Dans le bras de fer OTAN-Russie qui se déroule sur le théâtre ukrainien, il y aura un vainqueur et un vaincu en fin de partie. Et c’est bien le degré de résilience économique et sociale de chacune des parties en conflit qui désignera le vainqueur.
Pour moi, le temps joue aujourd’hui en faveur de la Russie qui n’a donc aucun intérêt à précipiter les choses et qui ne prend d’ailleurs aucune mesure dans ce sens,d’autant que les gestions européenne et US suicidaires de ce conflit, par des sanctions boomerang, risque fort de provoquer, à court terme, un effondrement économique occidental durable tout à fait comparable dans son ampleur et dans ses conséquences à celui que l’ex-URSS a connu en 1990.
Si l’opération spéciale russe avait été menée de manière décisive et rapide avec signature d’un traité de paix en bonne et due forme, avec l’Ukraine, il n’y aurait eu que quelques modifications de frontières et la marche du monde aurait repris comme avant sans aucun changement de règles.
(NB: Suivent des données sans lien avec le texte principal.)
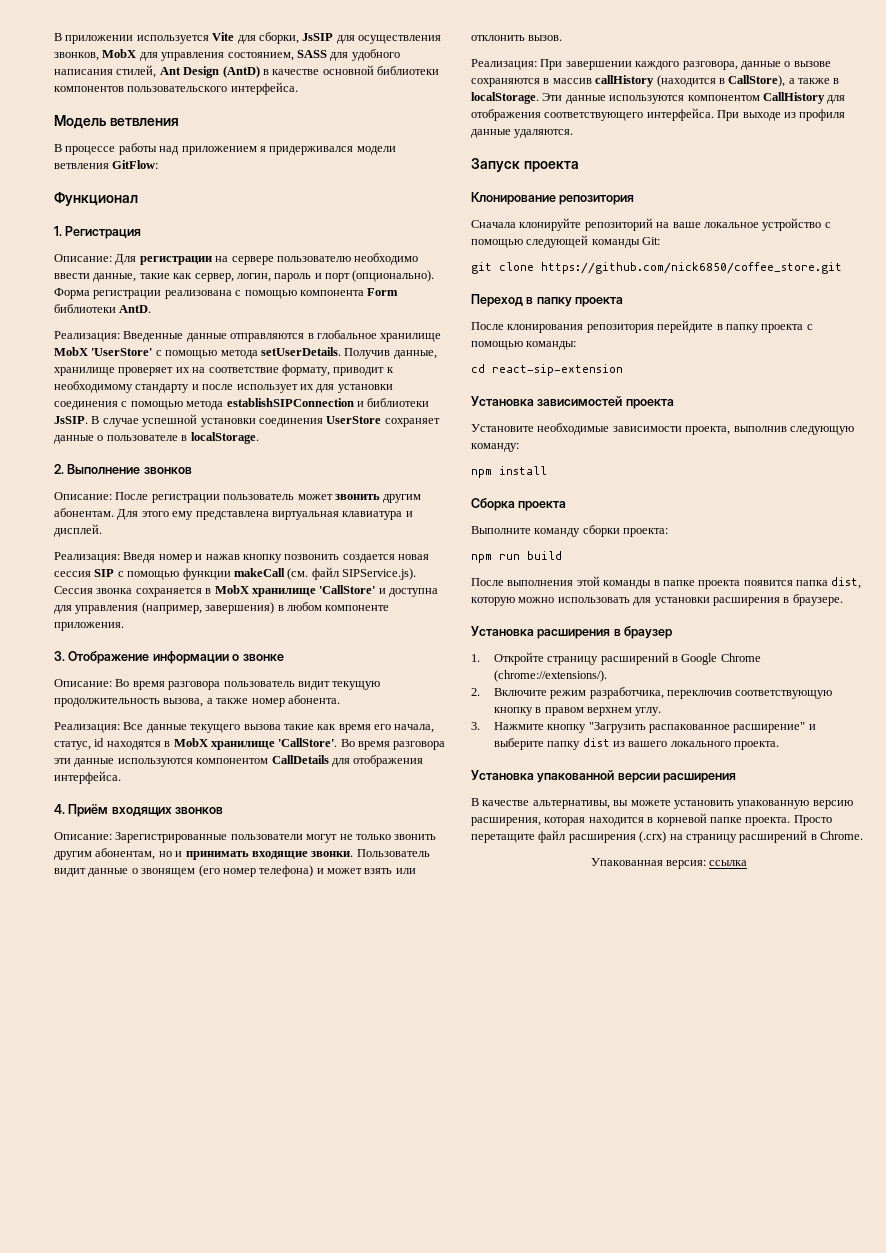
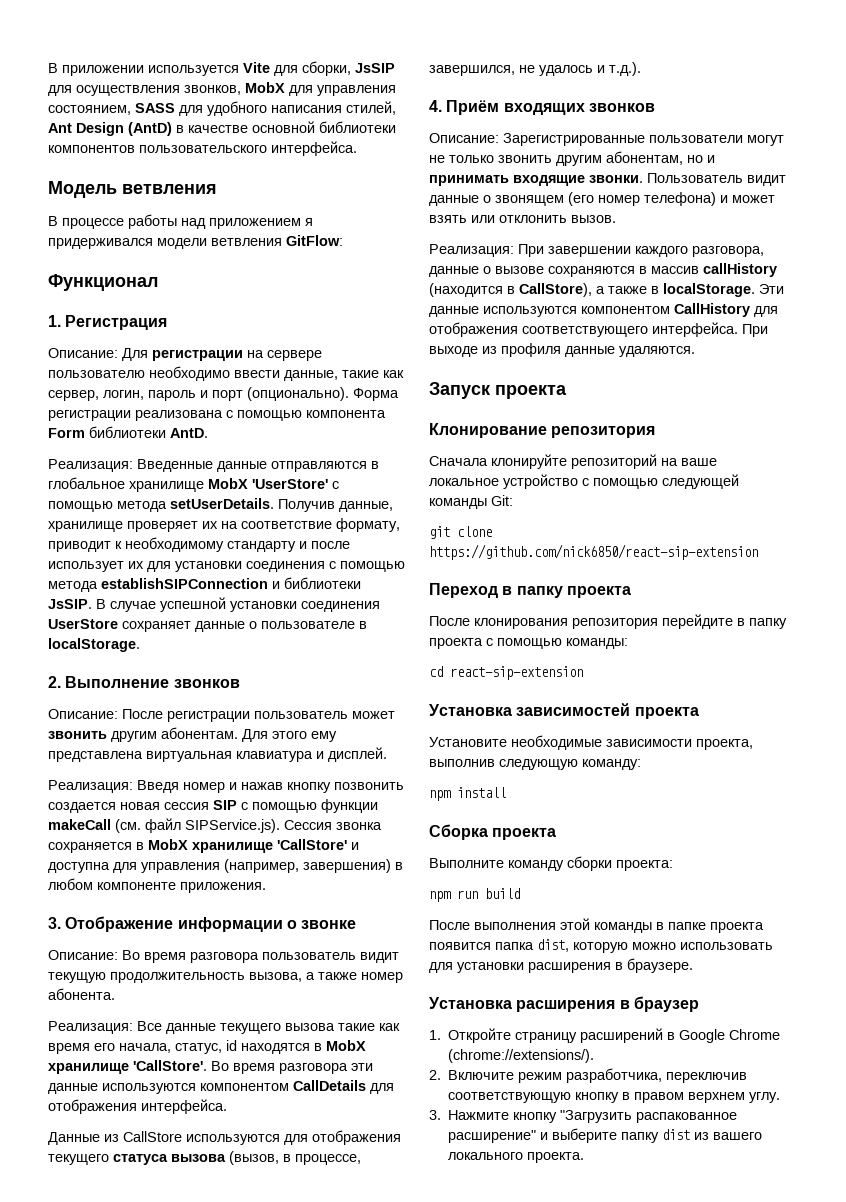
+ Данные из CallStore используются для отображения текущего статуса вызова (вызов, в процессе, завершился, не удалось и т.д.).
- git clone https://github.com/nick6850/coffee_store.git
+ git clone https://github.com/nick6850/react-sip-extension
- Установка упакованной версии расширения
- В качестве альтернативы, вы можете установить упакованную версию расширения, которая находится в корневой папке проекта. Просто перетащите файл расширения (.crx) на страницу расширений в Chrome.
- Упакованная версия: ссылка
Le monde hégémonique USA-UE-OTAN aurait repris très vite l’ascendant et ses mauvaises habitudes de vouloir régenter la planète entière par les menaces et les sanctions.
Si au contraire, après un hiver douloureux, une inflation à deux chiffres entraînant une baisse importante du pouvoir d’achat et du niveau de vie en occident, des faillites d’entreprises et des troubles sociaux qui ne peuvent que s’y multiplier, un effondrement partiel ou total de leur économie, les gouvernances des pays membres de l’OTAN réalisent qu’elles n’ont d’autres choix que d’accepter de nouvelles règles, celles du monde multipolaire tel qu’il se dessine aujourd’hui, alors seulement la Russie aura gagné la partie.
On ne le répétera jamais assez, l’enjeu du bras de fer OTAN-Russie dépasse largement les frontières de l’Ukraine. Pour la Russie et les États qui la soutiennent, il s’agit de neutraliser une fois pour toute l’hégémon « US-OTAN-dollar » et de revoir le fonctionnement des organismes qui lui sont plus ou moins associés et/ou soumis (FMI, OMC, et même ONU).
Pour y parvenir, il faut réussir à provoquer un effondrement partiel ou total des économies occidentales aux conséquences durables, susceptible de contraindre les gouvernances des pays membres de l’OTAN à composer.
Faire durer l’opération en Ukraine pourrait bien être la condition nécessaire et suffisante pour provoquer l’effondrement économique occidental. On comprendrait mieux, alors, l’attentisme d’une Russie qui semble bien prendre son temps …..
Mais il ne s’agit encore, bien sûr, que d’une hypothèse parmi d’autres.